(Front-end code change data)
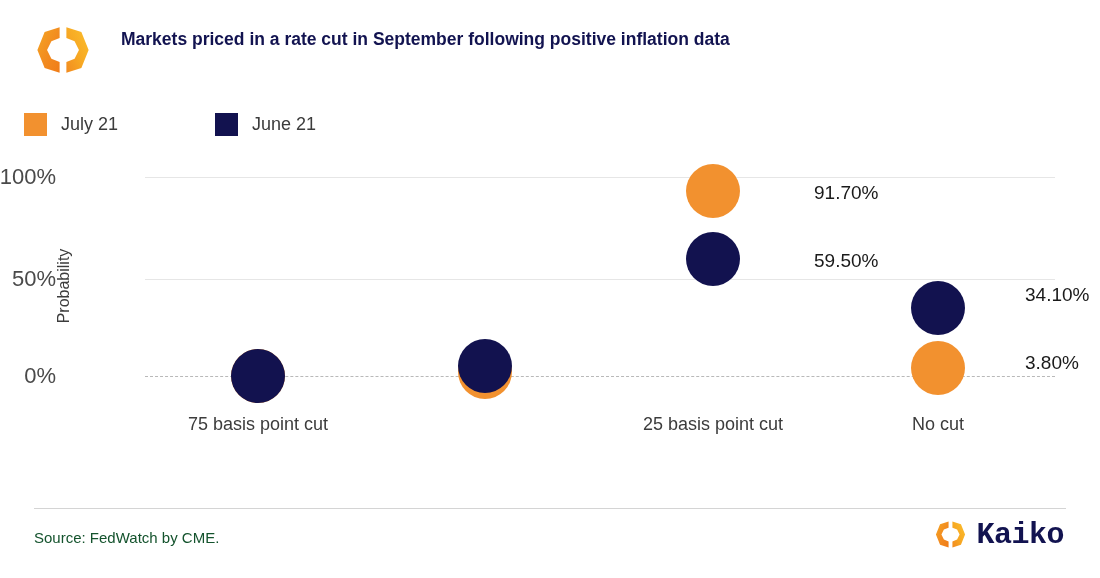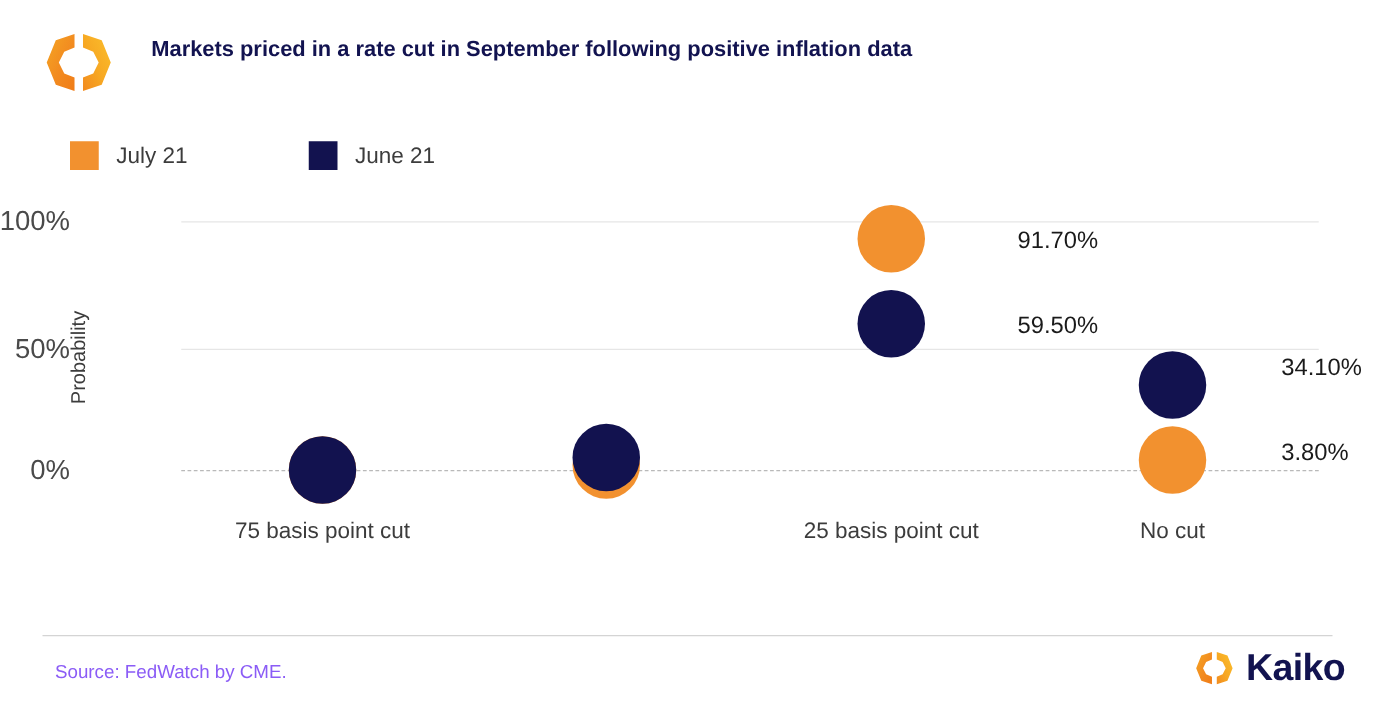--- a/index.html
+++ b/index.html
@@ -53,7 +53,7 @@
   
   #legend {
     position: absolute;
-    left: 56px;
+    left: 24px;
     top: 110px;
     display: flex;
     align-items: center;

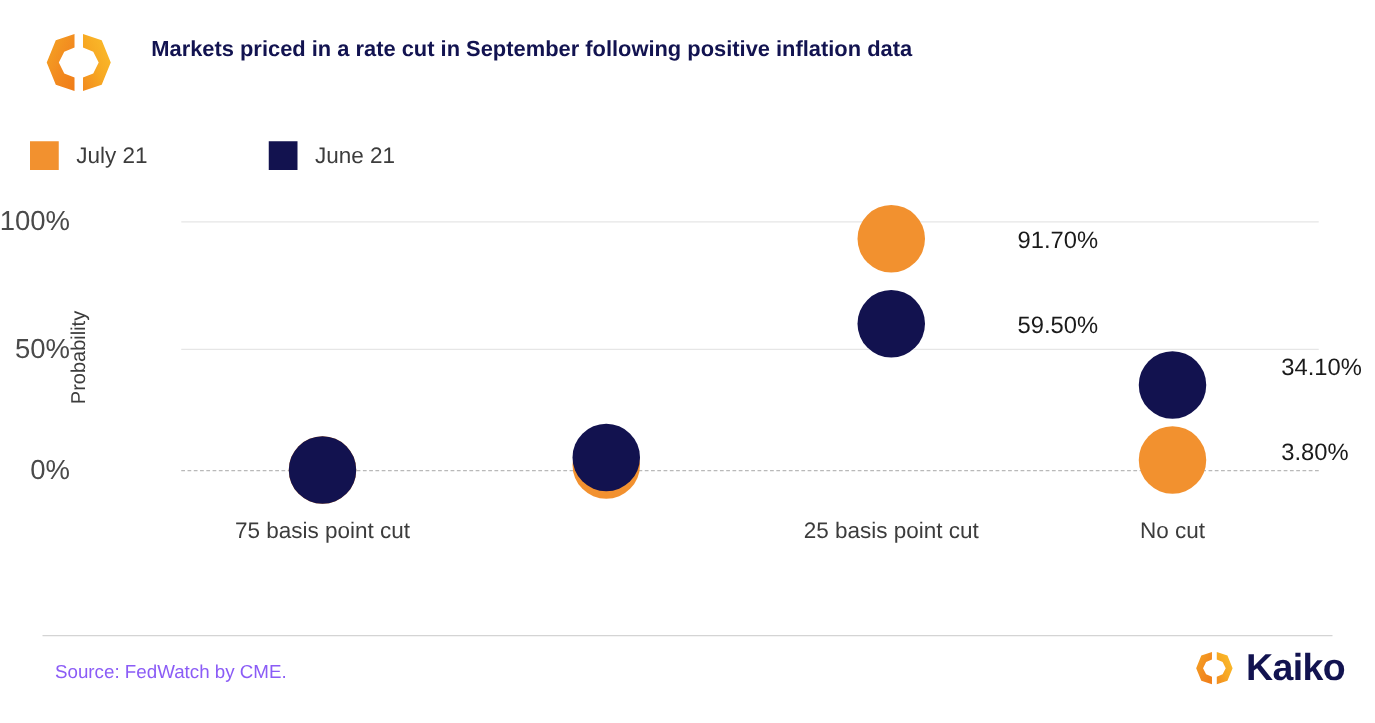--- a/index.html
+++ b/index.html
@@ -152,10 +152,10 @@
   }
   #source-note {
     position: absolute;
-    left: 44px;
+    left: 34px;
     top: 529px;
     font-size: 15px;
-    color: #8b5cf6;
+    color: #14532d;
     white-space: nowrap;
     text-align: right;
   }

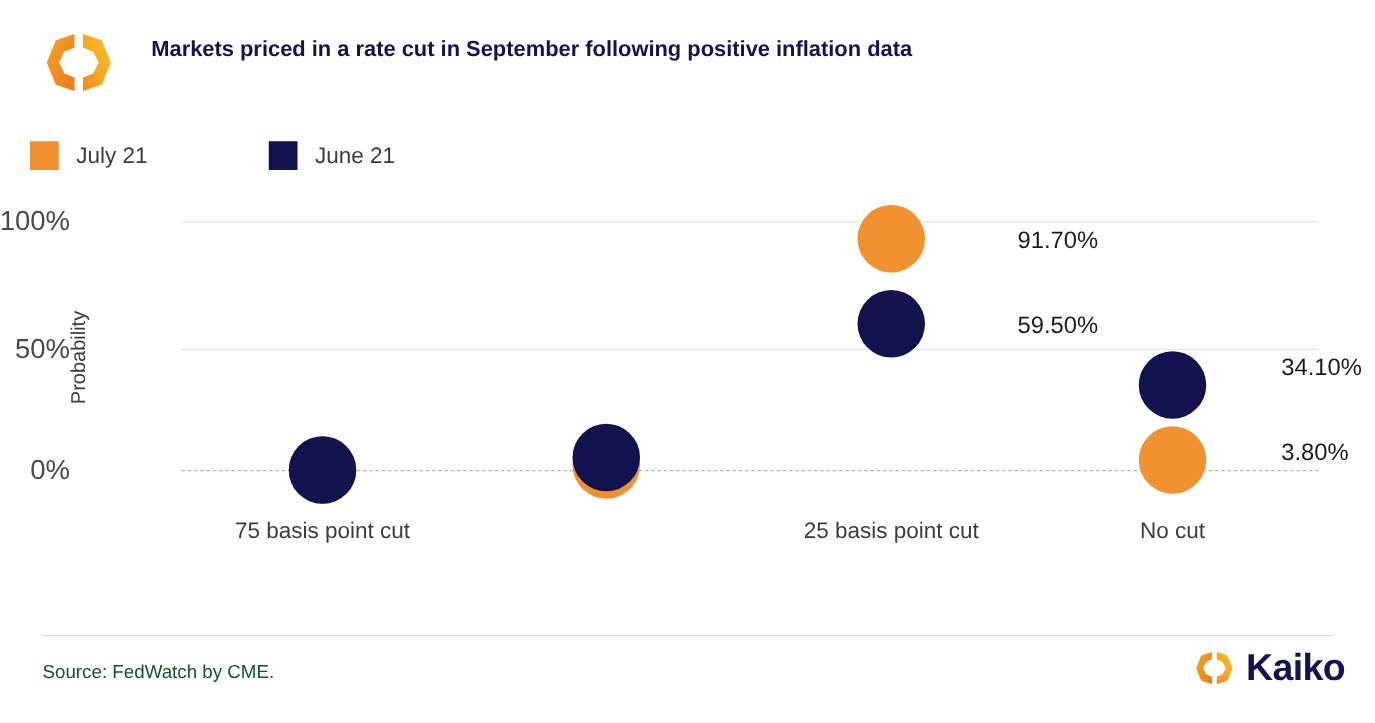--- a/index.html
+++ b/index.html
@@ -161,10 +161,11 @@
   }
   #footer-brand {
     position: absolute;
-    right: 24px;
+    right: 36px;
     top: 518px;
     display: flex;
     align-items: center;
+    font-family: Liberation Mono, monospace;
   }
   #footer-brand-mark {
     width: 33px;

## Task prompt
Return, from the data, each line where the string "right" occurs.

## Task result
     text-align: right;
-    right: 24px;
+    right: 36px;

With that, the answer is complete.